Politica

Verso il voto

Astenuti, 10 motivi per cui sono il primo “partito” - Seconda parte

Negli ultimi anni si è registrato un costante declino della partecipazione elettorale. Le ragioni sono molteplici…

6. Abbiamo un partito, il Pd, che da quindici anni non vince una tornata elettorale e che partecipa regolarmente a tutti i governi di “salvezza nazionale”, esprimendo spesso il presidente del Consiglio, nel nome del suo segretario di partito, salvo poi cacciarlo (nel 2014, Enrico Letta) e salvo poi richiamarlo dall’esilio dorato di Parigi.

7. Abbiamo sistemi elettorali tutti difformi: in ciascun livello di rappresentanza istituzionale ci sono regole diverse, che rendono difficile se non impossibile fare dei confronti nel tempo, se non a specialisti della materia, chiamati a spiegare il voto a quelli che lo hanno esercitato. Una bella dose di straniamento democratico per chi pensa di partecipare.

8. All’elettore è inibita la scelta diretta dei ruoli istituzionali più importanti: non si vota né per il Presidente della Repubblica, né per il premier.

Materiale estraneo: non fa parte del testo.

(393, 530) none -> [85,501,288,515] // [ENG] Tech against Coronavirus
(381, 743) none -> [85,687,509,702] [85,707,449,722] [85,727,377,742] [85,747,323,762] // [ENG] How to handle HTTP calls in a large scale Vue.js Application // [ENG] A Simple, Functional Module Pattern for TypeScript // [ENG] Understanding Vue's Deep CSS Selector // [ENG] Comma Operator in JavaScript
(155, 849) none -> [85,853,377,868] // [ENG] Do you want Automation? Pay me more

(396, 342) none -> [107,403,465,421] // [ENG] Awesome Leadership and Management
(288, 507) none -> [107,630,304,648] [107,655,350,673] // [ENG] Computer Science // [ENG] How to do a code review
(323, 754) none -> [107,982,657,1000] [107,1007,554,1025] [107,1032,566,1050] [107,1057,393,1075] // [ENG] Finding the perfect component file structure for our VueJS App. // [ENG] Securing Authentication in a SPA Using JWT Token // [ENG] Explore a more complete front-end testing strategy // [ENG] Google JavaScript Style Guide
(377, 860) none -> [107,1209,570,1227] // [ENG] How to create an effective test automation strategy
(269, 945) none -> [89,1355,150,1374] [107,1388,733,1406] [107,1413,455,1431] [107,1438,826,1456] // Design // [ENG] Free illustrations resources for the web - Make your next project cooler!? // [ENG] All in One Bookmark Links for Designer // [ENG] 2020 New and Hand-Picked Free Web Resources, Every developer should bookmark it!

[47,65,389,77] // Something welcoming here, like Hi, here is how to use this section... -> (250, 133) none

Ogni atto elettorale viene rigorosamente vagliato e digerito dalle segreterie di partito, o dai circoli magici che sono nati attorno ai personalismi che hanno sostituito il cursus honorum di chi fa politica.

9. Il personalismo è diventato paradossale: non solo impedisce la selezione della classe dirigente, ma rende impossibile condizionare i processi di confronto democratico dentro i partiti e dentro le Istituzioni. Attenzione: il personalismo non è più collegato al carisma personale; ma è diventato un vero mostro ingestibile: ogni soggetto che acquisisce potere è sottratto al confronto reale. I congressi dei partiti sono un ricordo della preistoria.

10. La confusione dei ruoli istituzionali rende lo spettacolo della politica sempre più incomprensibile. Ci sono ministri che si sorprendono dell’aumento della benzina, pur avendo competenze energetiche; ci sono ministri che assumono iniziative senza averne delega e mandato: il ministro per i Rapporti con il Parlamento perché deve occuparsi dell’astensionismo?

L’elenco potrebbe allungarsi oltre il decalogo. Ma basta per ritenere che il problema non sia perché tanti italiani non vanno più a votare; ma perché continuano a farlo, nonostante la distanza siderale tra democrazia proclamata e democrazia praticata. Forse personaggi come Bassanini e Blangiardo avrebbero potuto non essere disturbati, o piuttosto avrebbero dovuto essere applicati a trovare risposta a questa domanda: perché gli italiani continuano ad andare a votare?